● **Problem statement**: Using the material below, repeat exactly the lines from the one with "[226,314,524,330] dependencies under" through the one with "(257, 891) none", ends included, without any images.

● **Data to examine**:
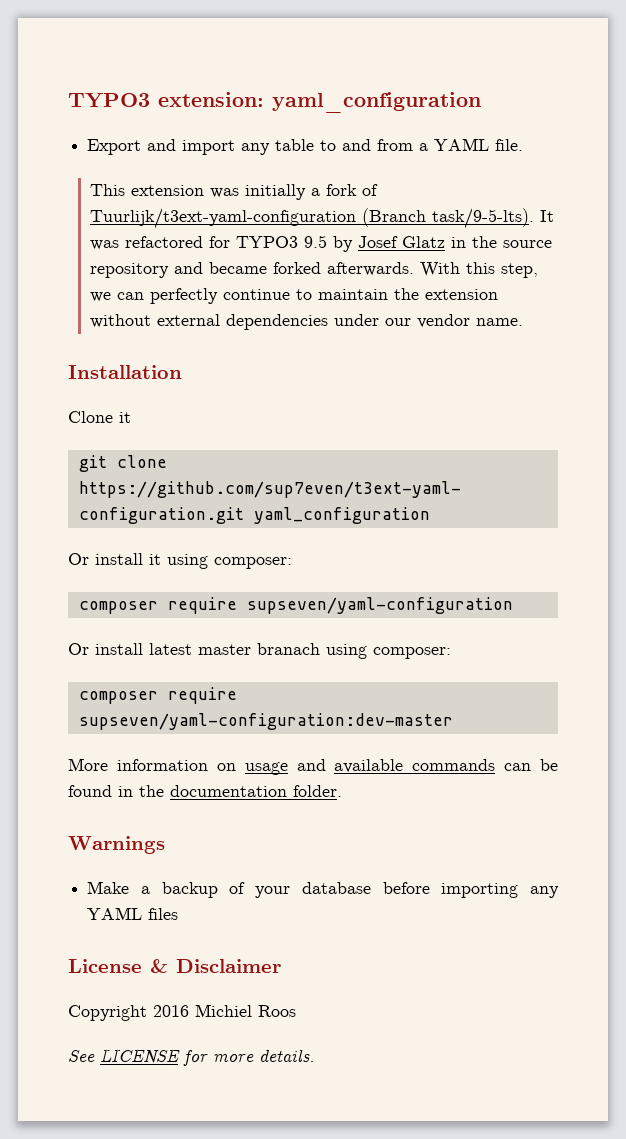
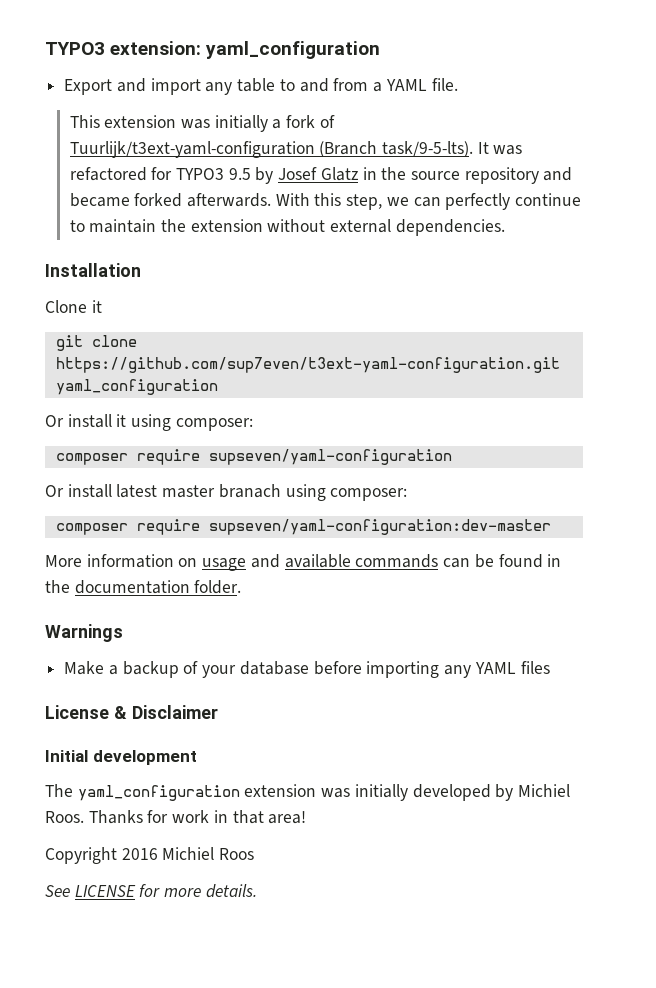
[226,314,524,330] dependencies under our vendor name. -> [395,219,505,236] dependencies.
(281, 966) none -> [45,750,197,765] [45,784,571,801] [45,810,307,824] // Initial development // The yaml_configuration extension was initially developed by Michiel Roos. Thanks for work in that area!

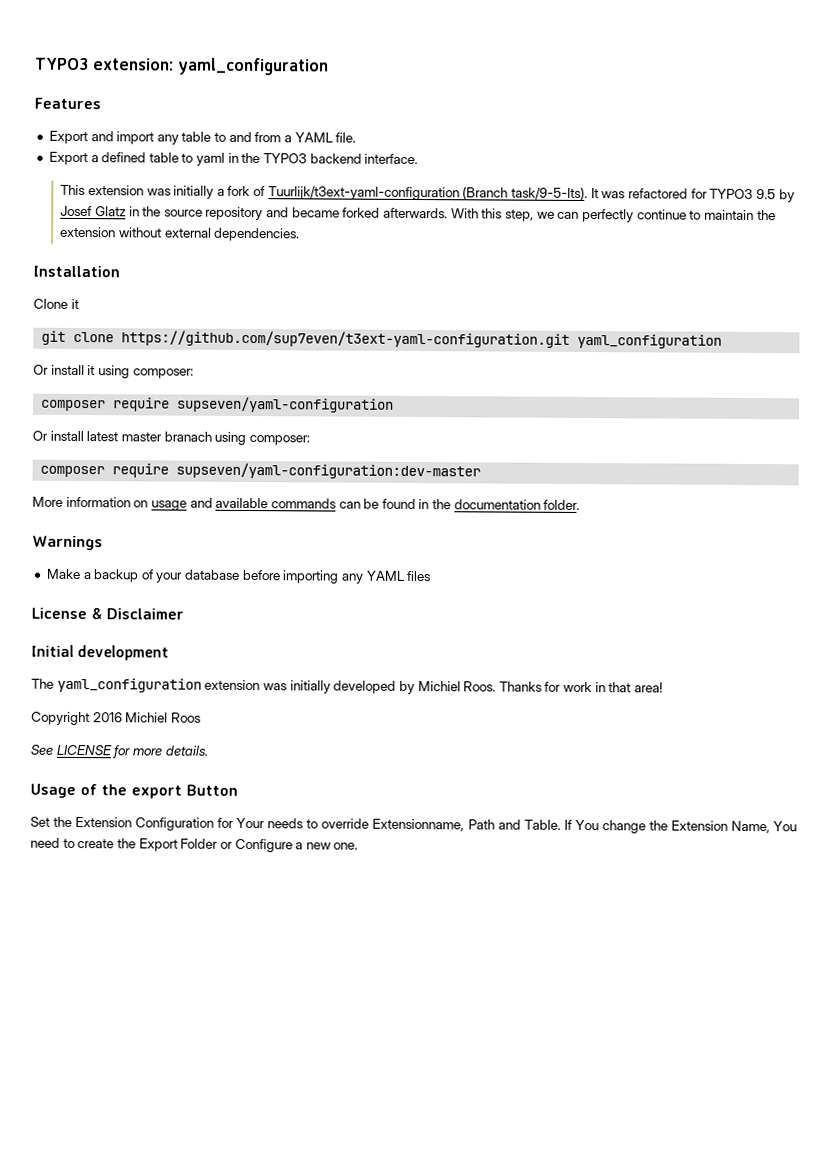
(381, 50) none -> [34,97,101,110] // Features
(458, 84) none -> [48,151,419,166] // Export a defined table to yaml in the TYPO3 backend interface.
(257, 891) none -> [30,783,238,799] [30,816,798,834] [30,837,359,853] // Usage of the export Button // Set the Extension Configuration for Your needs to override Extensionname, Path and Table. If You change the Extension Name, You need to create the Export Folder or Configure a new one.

==

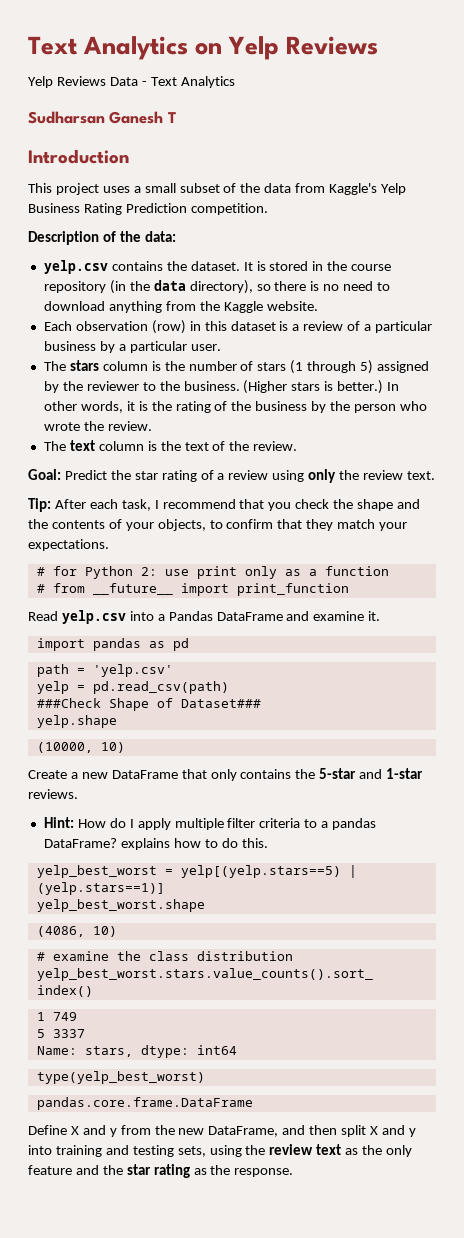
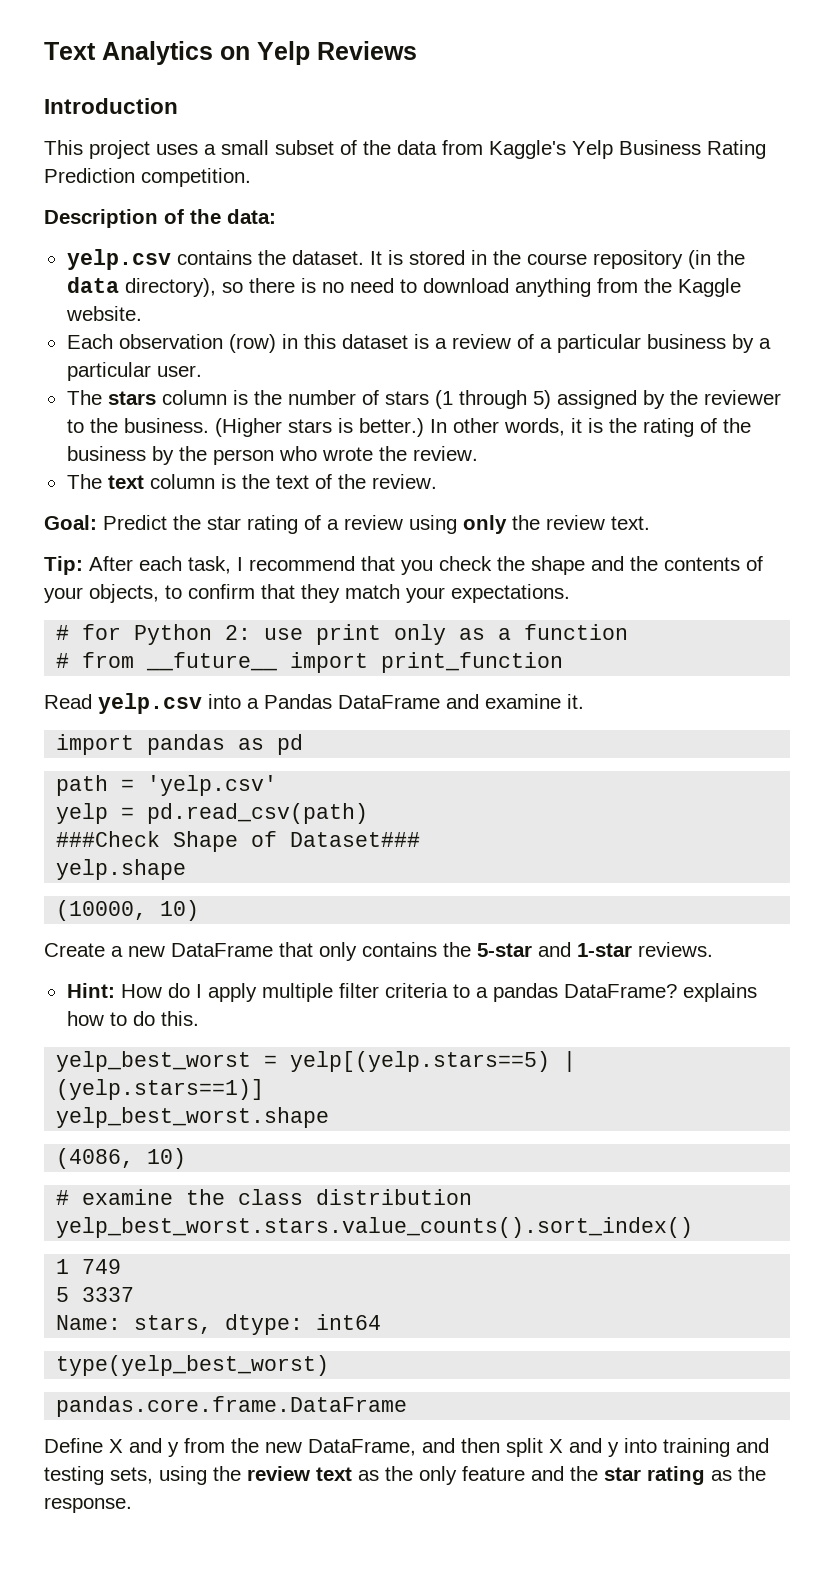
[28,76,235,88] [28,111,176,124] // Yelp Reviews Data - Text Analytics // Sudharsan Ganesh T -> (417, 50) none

● **Solution to this exercise**:
[226,314,524,330] dependencies under our vendor name. -> [395,219,505,236] dependencies.
(281, 966) none -> [45,750,197,765] [45,784,571,801] [45,810,307,824] // Initial development // The yaml_configuration extension was initially developed by Michiel Roos. Thanks for work in that area!

(381, 50) none -> [34,97,101,110] // Features
(458, 84) none -> [48,151,419,166] // Export a defined table to yaml in the TYPO3 backend interface.
(257, 891) none -> [30,783,238,799] [30,816,798,834] [30,837,359,853] // Usage of the export Button // Set the Extension Configuration for Your needs to override Extensionname, Path and Table. If You change the Extension Name, You need to create the Export Folder or Configure a new one.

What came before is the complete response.